A Gambler’s Guide to Dying
Written and performed by Gary McNair. The Holden Street Theatres Edinburgh Award 2015 in association with Show and Tell and Gary McNair.Holden Street Theatres. February 9 – March 10 2016.
Reviewed by Peter Wilkins
There is a special bond between a
grandparent and a grandchild. And there
is something very personal and very special about Gary McNair’s performance of
his one man show, A Gambler’s Guide to
Dying. His performance is deeply personal, told through the eyes of the
grandson as he grows from the age of seven into a teenager, keeping vigil over
his dying grandad. Archie Campbell is a simple, ordinary Scotsman, with a
compulsion for gambling. “Everything is a gamble” he tells his young grandson.
There are only two guarantees in his eyes. You live and you die.
Gary McNair in A Gambler's Guide to Dying |
At his grandfather’s knee, the
young Campbell discovers the complex nature of an ordinary man who would be
extraordinary. He is a teller of stories, reliving the day he bet on the
winning team ,England, in the 1996 World
Cup and made a fortune of six hundred and twenty pounds and the fury of his
Scottish mates at the Iron Horse.

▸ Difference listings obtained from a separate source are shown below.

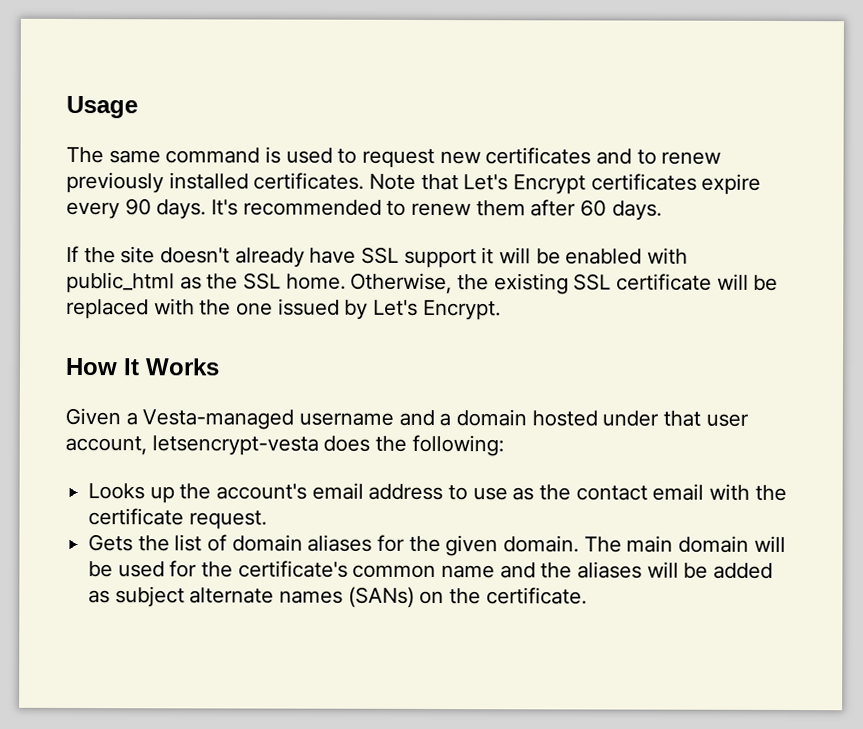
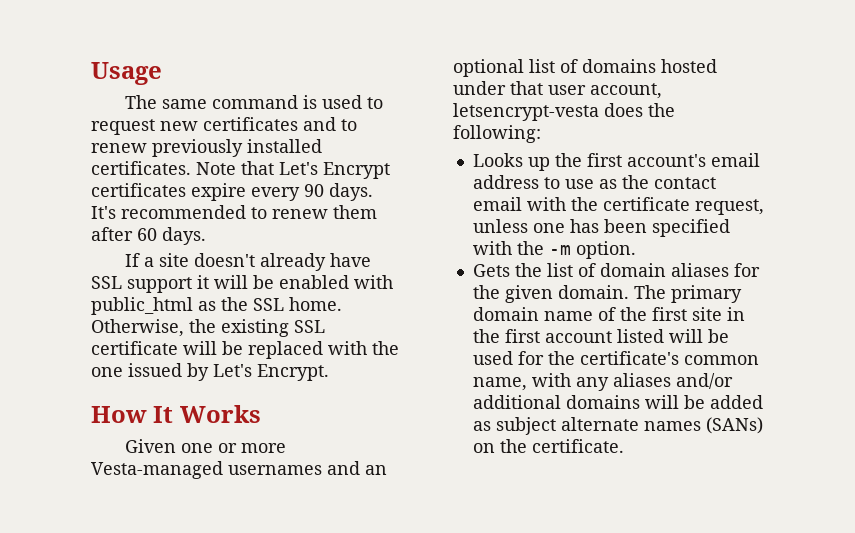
- If the site doesn't already have SSL support it will be enabled with public_html as the SSL home.
+ If a site doesn't already have SSL support it will be enabled with public_html as the SSL home.
- Given a Vesta-managed username and a domain hosted under that user account, letsencrypt-vesta does the following:
+ Given one or more Vesta-managed usernames and an optional list of domains hosted under that user account, letsencrypt-vesta does the following:
- Looks up the account's email address to use as the contact email with the certificate request.
+ Looks up the first account's email address to use as the contact email with the certificate request, unless one has been specified with the -m option.
- The main domain will be used for the certificate's common name and the aliases will be added as subject alternate names (SANs) on the certificate.
+ The primary domain name of the first site in the first account listed will be used for the certificate's common name, with any aliases and/or additional domains will be added as subject alternate names (SANs) on the certificate.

Or the time he dived into the water and came
up with a salmon in his mouth. Or the time he fought off an assailant. Fact or
fantasy? Hero or rogue? Liar and cheat?
Where is the truth, and which is the lie? Who do we believe- a
grandfather whom we love and admire, or the boys at school and the teachers who
tell the young lad a different story?
Fast forward to 1998 and Archie
is diagnosed with pancreatic cancer and given a month to live. It’s reason
enough to take the greatest gamble and bet on his life, on the fact that he can
defy the odds and make the millennium. One hundred thousand pounds says he can
do it. Aunt Carol sees the money signs with greedy delight. The reporter hangs
out for a Rags to Riches story of the man who defied death. Doctors marvel at
the old man’s ability to defy the odds. And the grandson longs to be with his
grandad, share the old man’s passion for gambling, even though he hadn’t won
another bet since 1973, and hear still
the far-fetched tales of a life lived in hope.
But Life is fickle and the end
can be cruel. The dream of turning a small fortune in 1966 into a real fortune
to bequeath as a legacy is just that – a dream. What harm is there in dreaming
of a different life, whether real or fantasized?
McNair’s one hour monologue is a
rite of passage to epiphany. It rings with the genuine quality of personal
reminiscence and wisdom borne of experience and understanding. Nair inhabits
the world of the grandfather with deep affection and a realization we shall
live on in the possessions and memories we leave behind and the genes we pass
on to our children. The Scottish performer echoes the words of the Welsh poet Dylan
Thomas, “Rage . Rage against the dying of the light “
McNair’s storytelling is engaging
and thought-provoking. I flinched and
felt for his throat slightly at the use of the guttural to create characters in
the pub, and I lost his words through the Scottish accent as he played towards upstage. These are minor quibbles at
a performance that was sensitive, alive , poignant and funny. The schoolgirl next to me looks at her watch.
Time passes too slowly and McNair’s message of playing as best you can with the
cards you’re dealt may be too premature for one whose life experiences are few
and much lies ahead for her to discover. There is laughter behind me, coming I
suspect from older members of the audience or school students amused and
entertained by McNair’s strong performance, character changes and amusing
anecdotes. We are drawn into the life of a simple man with an extraordinary
talent for tall tales and a grandson who loved a grandad unconditionally, a
grandad who, like most of us just want to be remembered. A Gambler’s Guide to Dying” will be remembered with fondness. It is
a story that all grandparents and their grandchildren share.